The wine trade en masse prefers to deal in absolute certainties in a way that ordinary drinkers don’t. Labelling, appellations, charters, groups, consumer acceptance panels, awards competitions – wine is nothing if not endlessly codified. Do I require empirical evidence to sense that certain wines are more natural than others, or are all the better for being more naturally made? No, I am not pedantic in this respect; I trust my (imperfect) sense of smell and taste and my highly subjective likes and dislikes’. Experiencing wine on a visceral level gives me the enjoyment and the information I need. Labelling and regulations are imposed by faceless bureaucrats; they may discourage (some) bad practice, but more often they serve to frustrate good practice.

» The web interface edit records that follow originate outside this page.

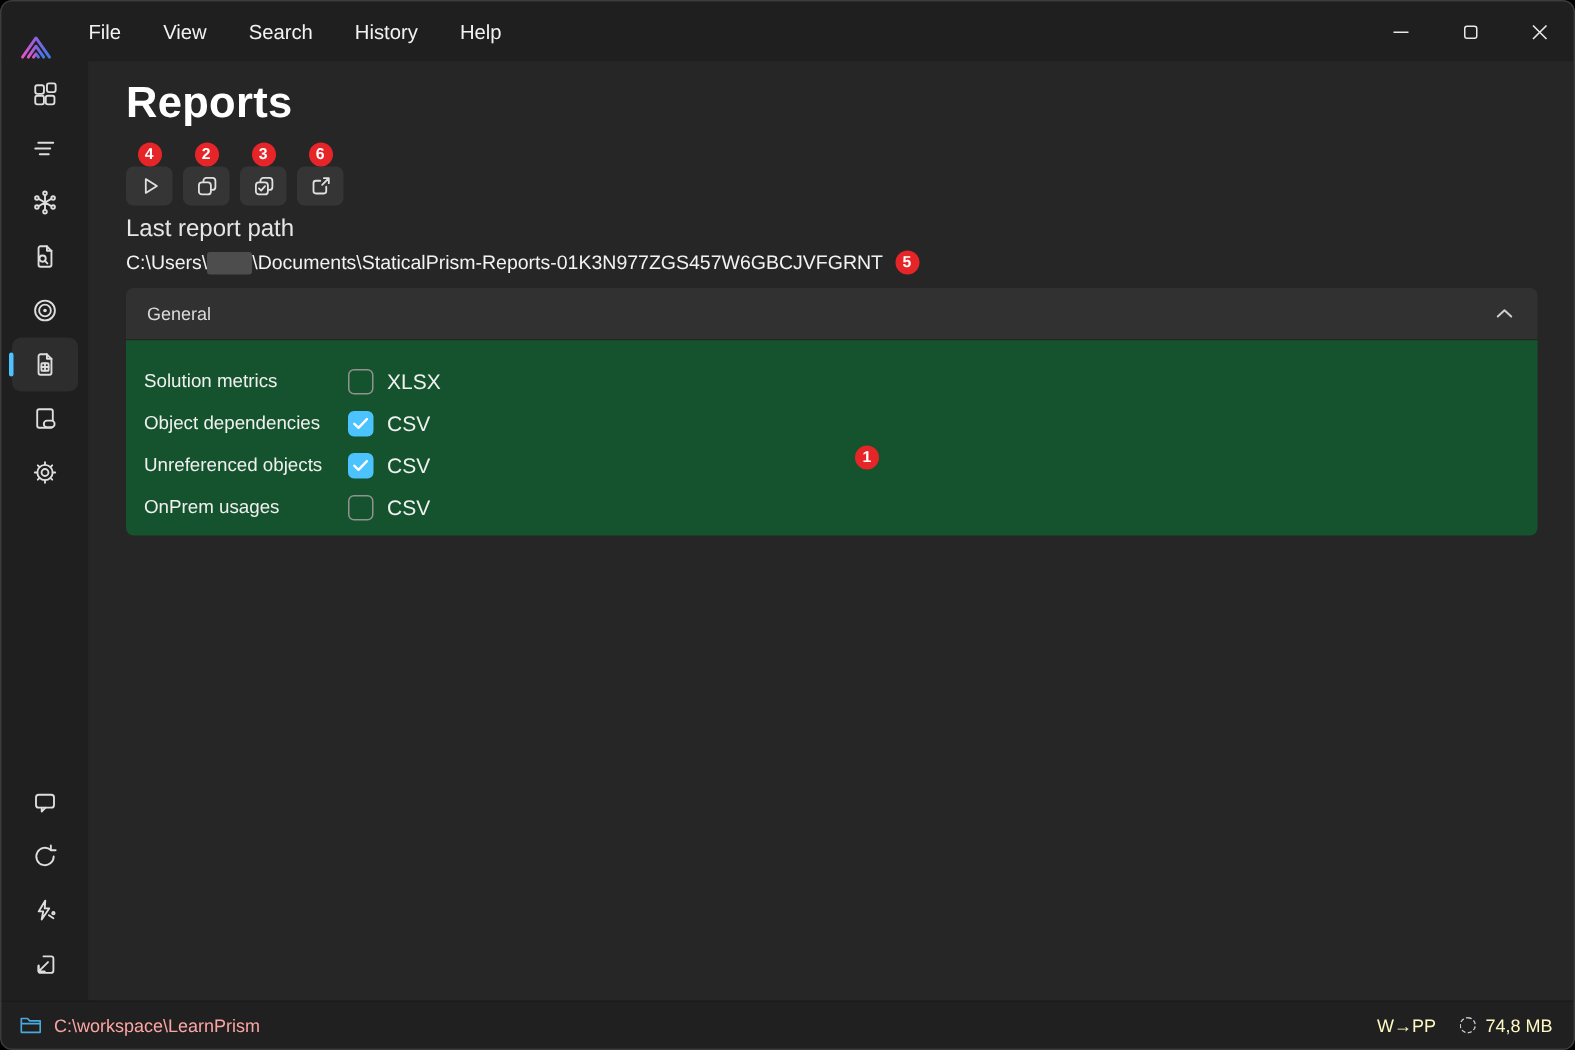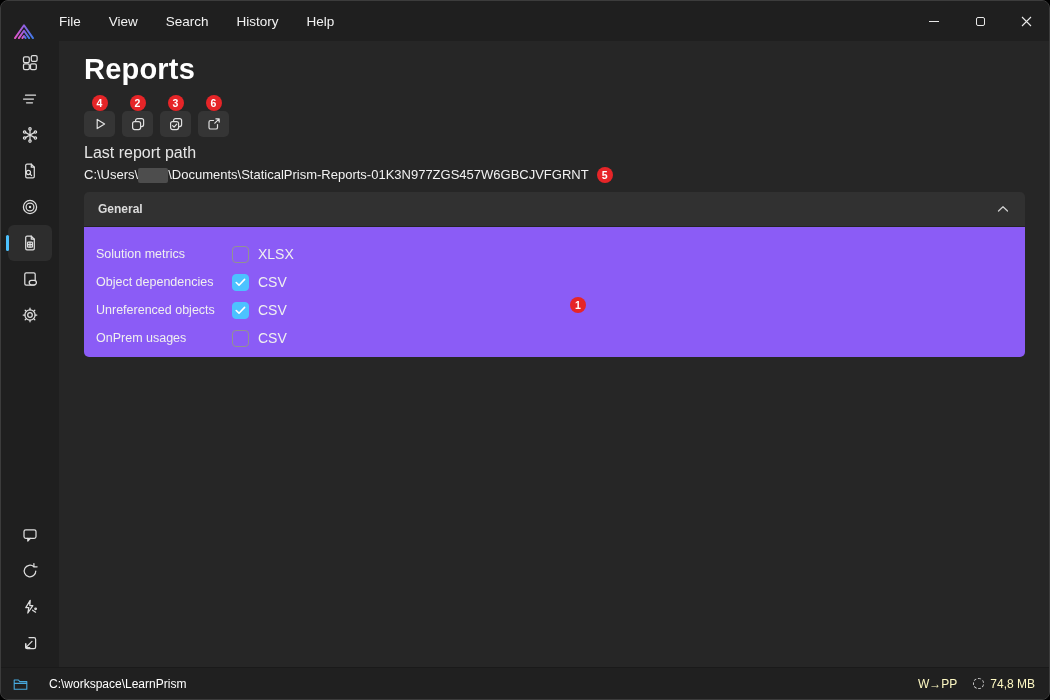--- a/index.html
+++ b/index.html
@@ -51,7 +51,7 @@
   
   .expander{margin-top:9px;}
   .exp-header{height:34px;background:#313131;border-radius:5px 5px 0 0;display:flex;
-              align-items:center;padding:0 16px 0 14px;font-size:12px;color:#dcdcdc;font-weight:bold;}
+              align-items:center;padding:0 16px 0 14px;font-size:12px;color:#dcdcdc;}
   .exp-chevron{margin-left:auto;display:flex;}
   .exp-body{background:#8b5cf6;border-top:1px solid #242424;border-radius:0 0 5px 5px;
             padding:13px 0 5px;}

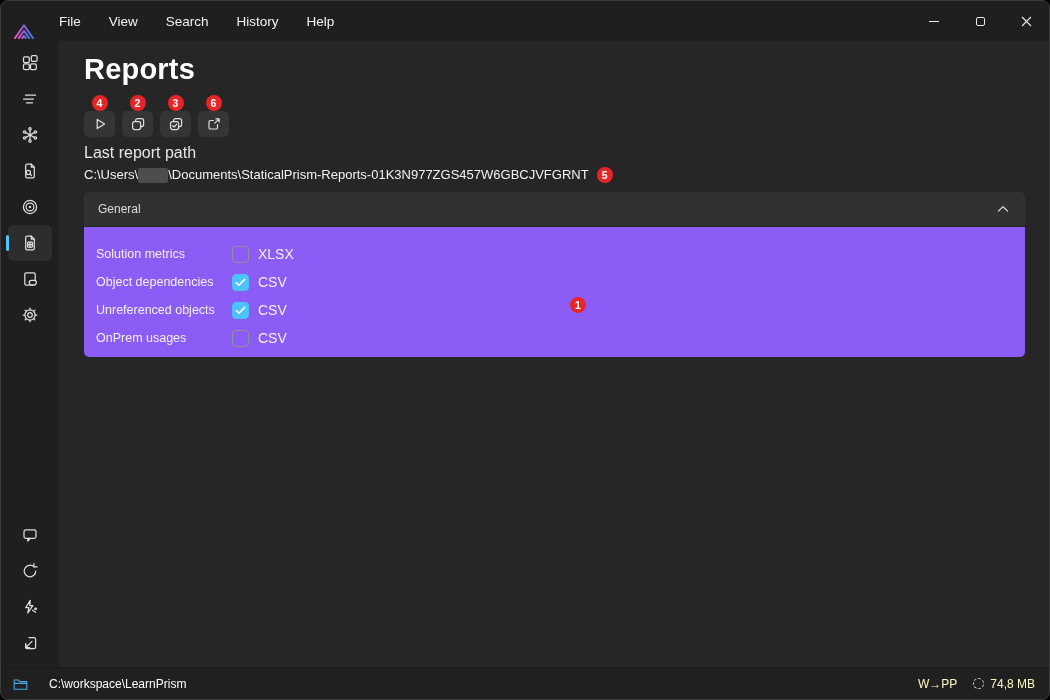--- a/index.html
+++ b/index.html
@@ -53,7 +53,7 @@
   .exp-header{height:34px;background:#313131;border-radius:5px 5px 0 0;display:flex;
               align-items:center;padding:0 16px 0 14px;font-size:12px;color:#dcdcdc;}
   .exp-chevron{margin-left:auto;display:flex;}
-  .exp-body{background:#8b5cf6;border-top:1px solid #242424;border-radius:0 0 5px 5px;
+  .exp-body{background:#14532d;border-top:1px solid #242424;border-radius:0 0 5px 5px;
             padding:13px 0 5px;}
   .opt-row{display:flex;align-items:center;height:28px;padding:0 20px 0 12px;}
   .opt-label{width:136px;font-size:12.5px;color:#f0f0f0;}

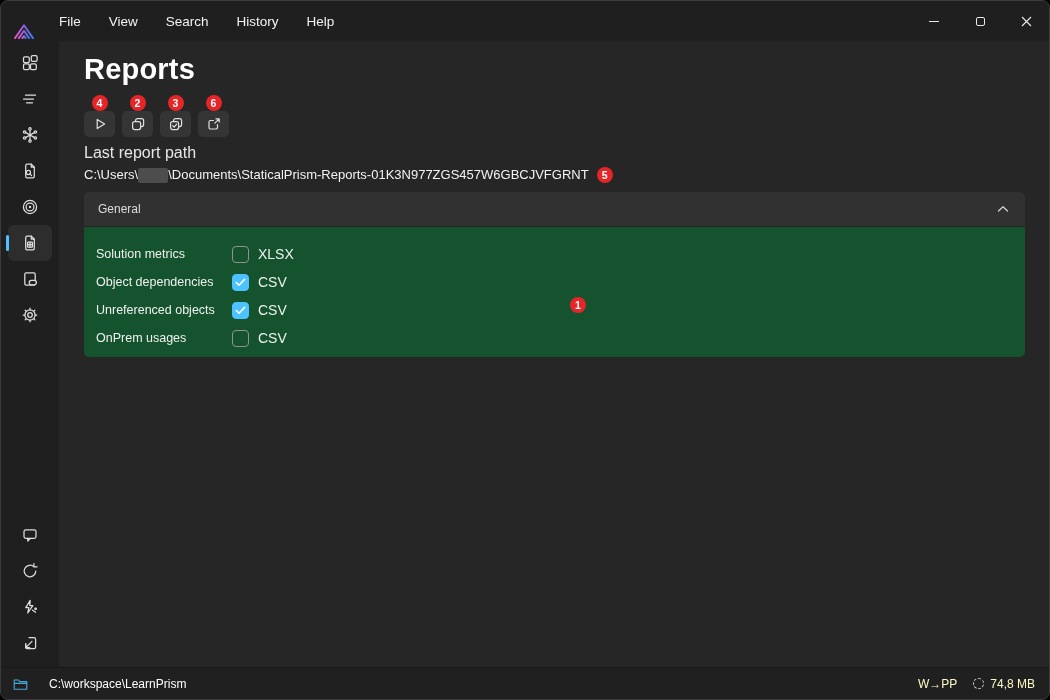--- a/index.html
+++ b/index.html
@@ -69,7 +69,7 @@
   .statusbar{position:absolute;left:0;right:0;bottom:0;height:32px;background:#202020;
              border-top:1px solid #1a1a1a;display:flex;align-items:center;padding:0 14px 0 12px;
              font-size:12px;}
-  .ws-link{display:flex;align-items:flex-end;gap:21px;color:#ffffff;}
+  .ws-link{display:flex;align-items:flex-start;gap:8px;color:#fca5a5;}
   .sb-right{margin-left:auto;display:flex;align-items:center;gap:16px;color:#fef9c3;}
   .mem{display:flex;align-items:center;gap:6px;}
   .mem-icon{width:11px;height:11px;border:1px dashed #c8c8c8;border-radius:50%;}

Definitions can erode aesthetic appreciation by putting things into small boxes. The magic of a sunrise or a sunset or an amazing star-studded night sky conjures a rich response– their transcendence is not enhanced by a profound working knowledge of the mechanics of the universe. Knowing the precise chemical and microbiological chain of events that constitute the winemaking process may be instructive and fascinating but leads us to react to wine in what I call “a gloomy analytical fashion”. Wine experienced thus becomes for us a de facto chemical product; we judge it by degrees of fault, surely the dullest counsel of perfection.
Real wine leaves something to the imagination; although mediated through the artisan grower it captures or refracts something of nature, something of the wild and unknowable. That collision of visceral “natural” response and aesthetic transformation is what sets great wine apart from the denatured, mass-market products.